Exercise
From the records below, please return each line that holds the word "defined".

Data records
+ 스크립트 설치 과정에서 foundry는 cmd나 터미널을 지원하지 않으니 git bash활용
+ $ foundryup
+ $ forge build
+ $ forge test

==

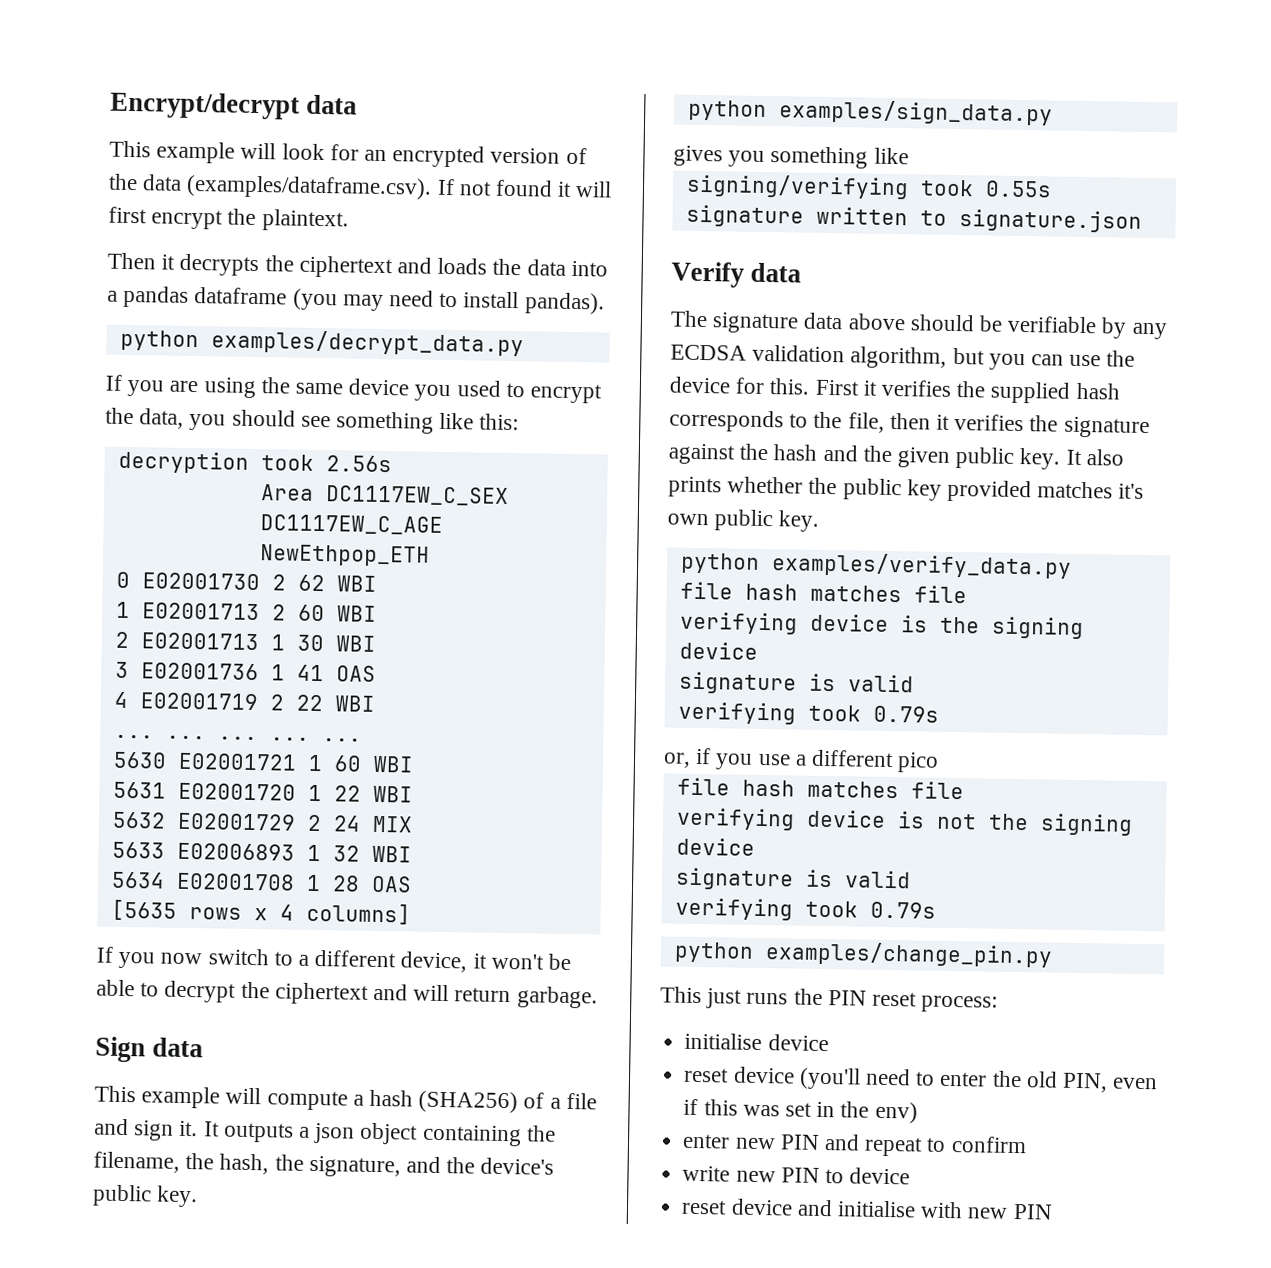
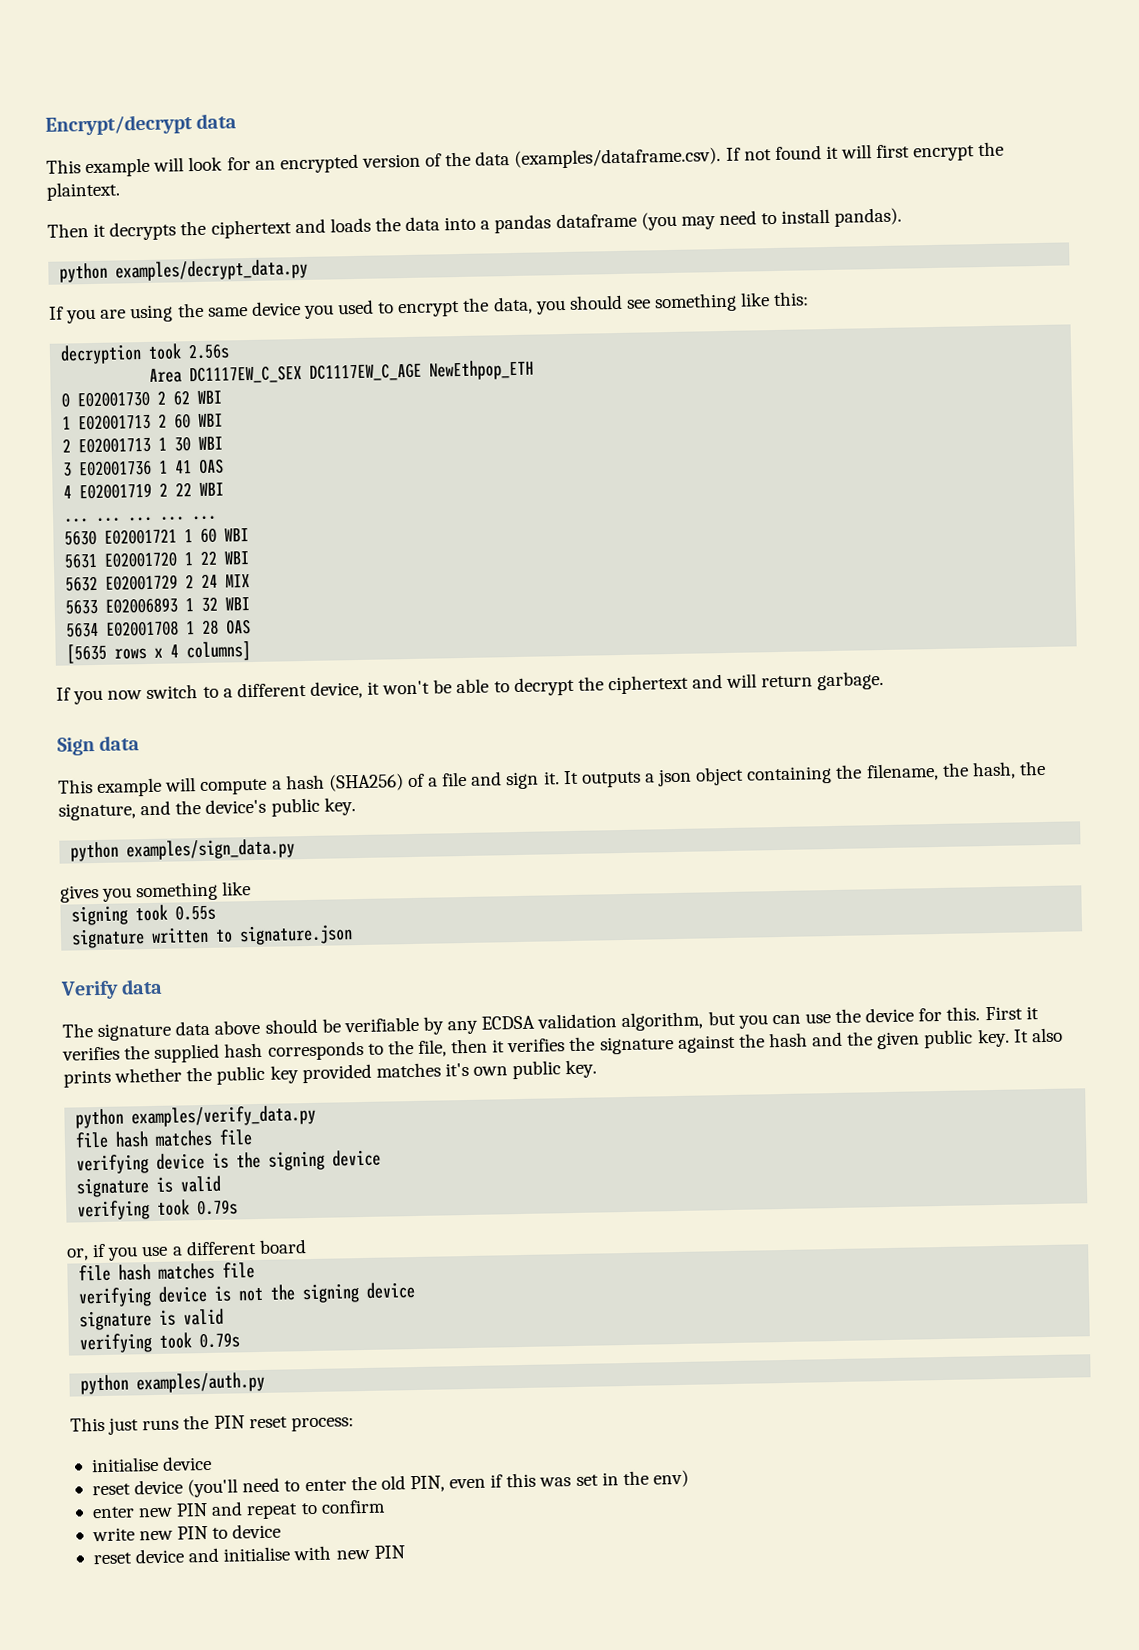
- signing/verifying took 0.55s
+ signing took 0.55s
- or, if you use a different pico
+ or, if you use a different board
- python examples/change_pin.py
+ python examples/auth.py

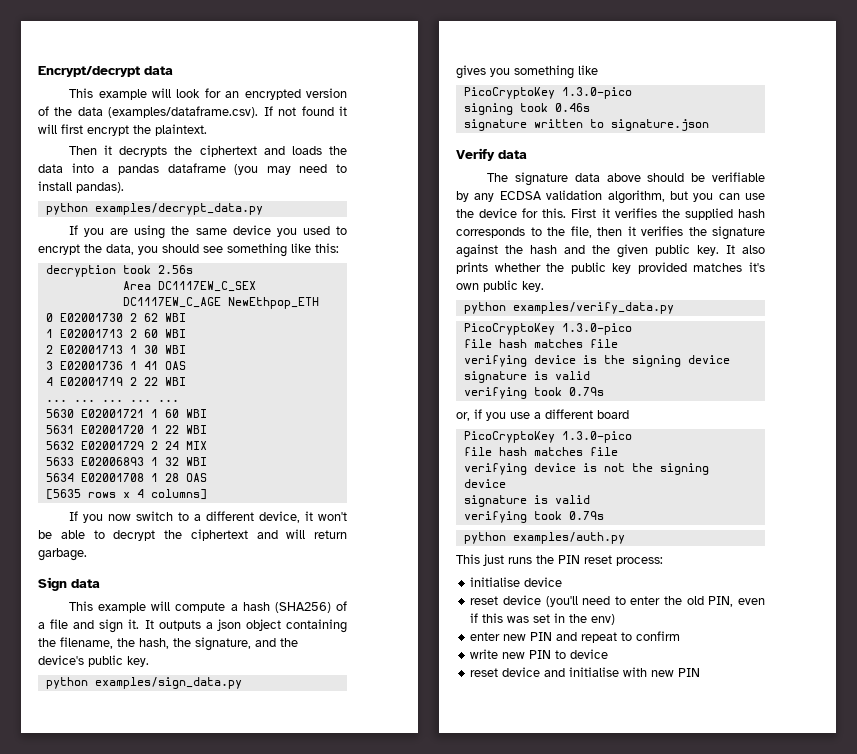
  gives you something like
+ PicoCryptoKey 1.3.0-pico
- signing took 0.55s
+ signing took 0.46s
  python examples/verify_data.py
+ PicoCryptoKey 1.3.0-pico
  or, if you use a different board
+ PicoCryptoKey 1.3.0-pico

--

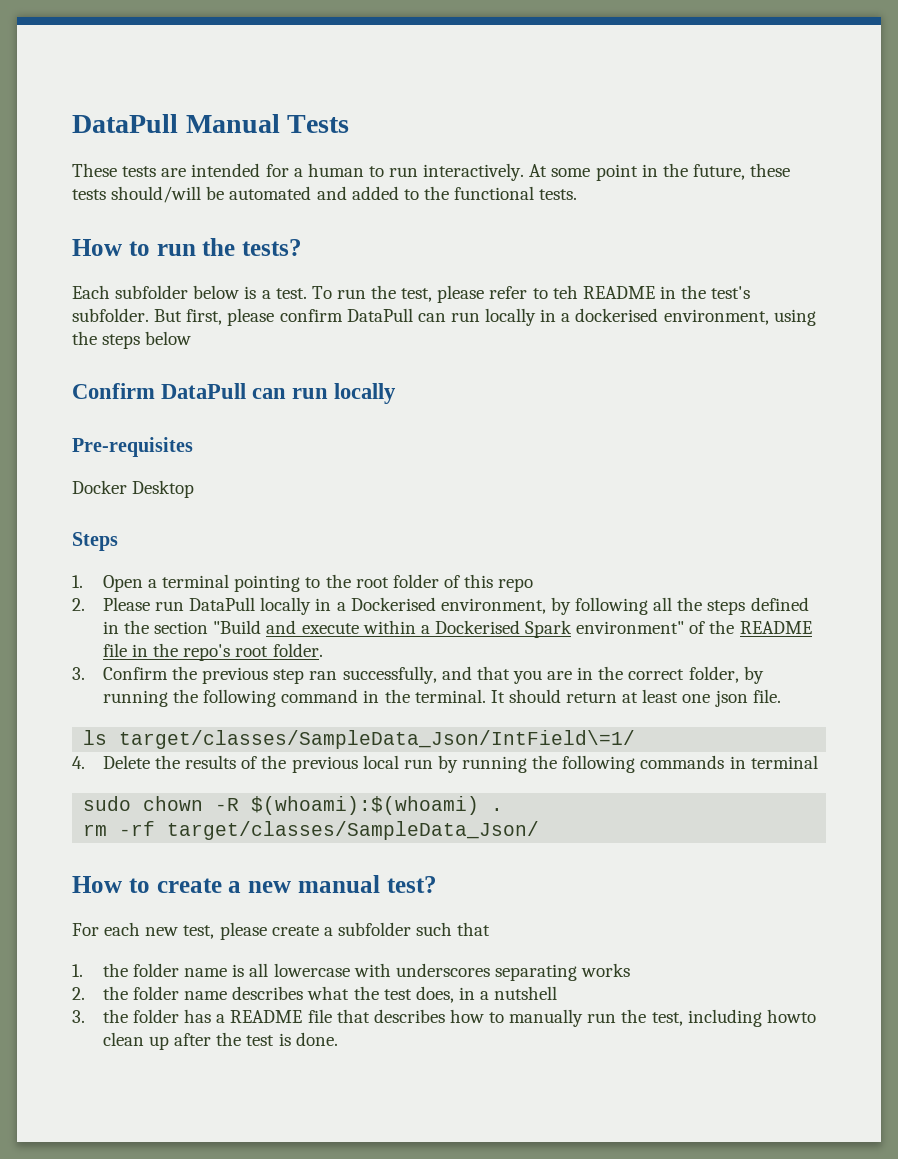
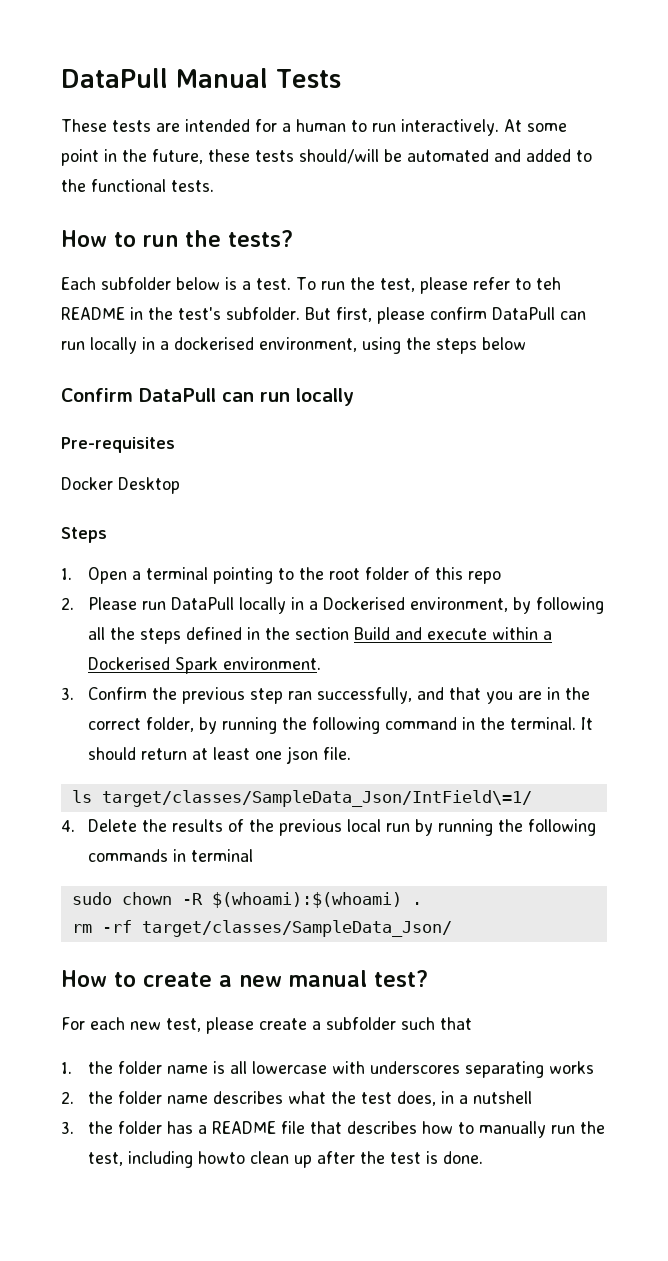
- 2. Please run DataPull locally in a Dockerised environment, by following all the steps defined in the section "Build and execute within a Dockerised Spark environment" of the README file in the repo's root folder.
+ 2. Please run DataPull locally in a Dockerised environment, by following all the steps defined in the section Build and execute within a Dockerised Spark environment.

Exercise response
- 2. Please run DataPull locally in a Dockerised environment, by following all the steps defined in the section "Build and execute within a Dockerised Spark environment" of the README file in the repo's root folder.
+ 2. Please run DataPull locally in a Dockerised environment, by following all the steps defined in the section Build and execute within a Dockerised Spark environment.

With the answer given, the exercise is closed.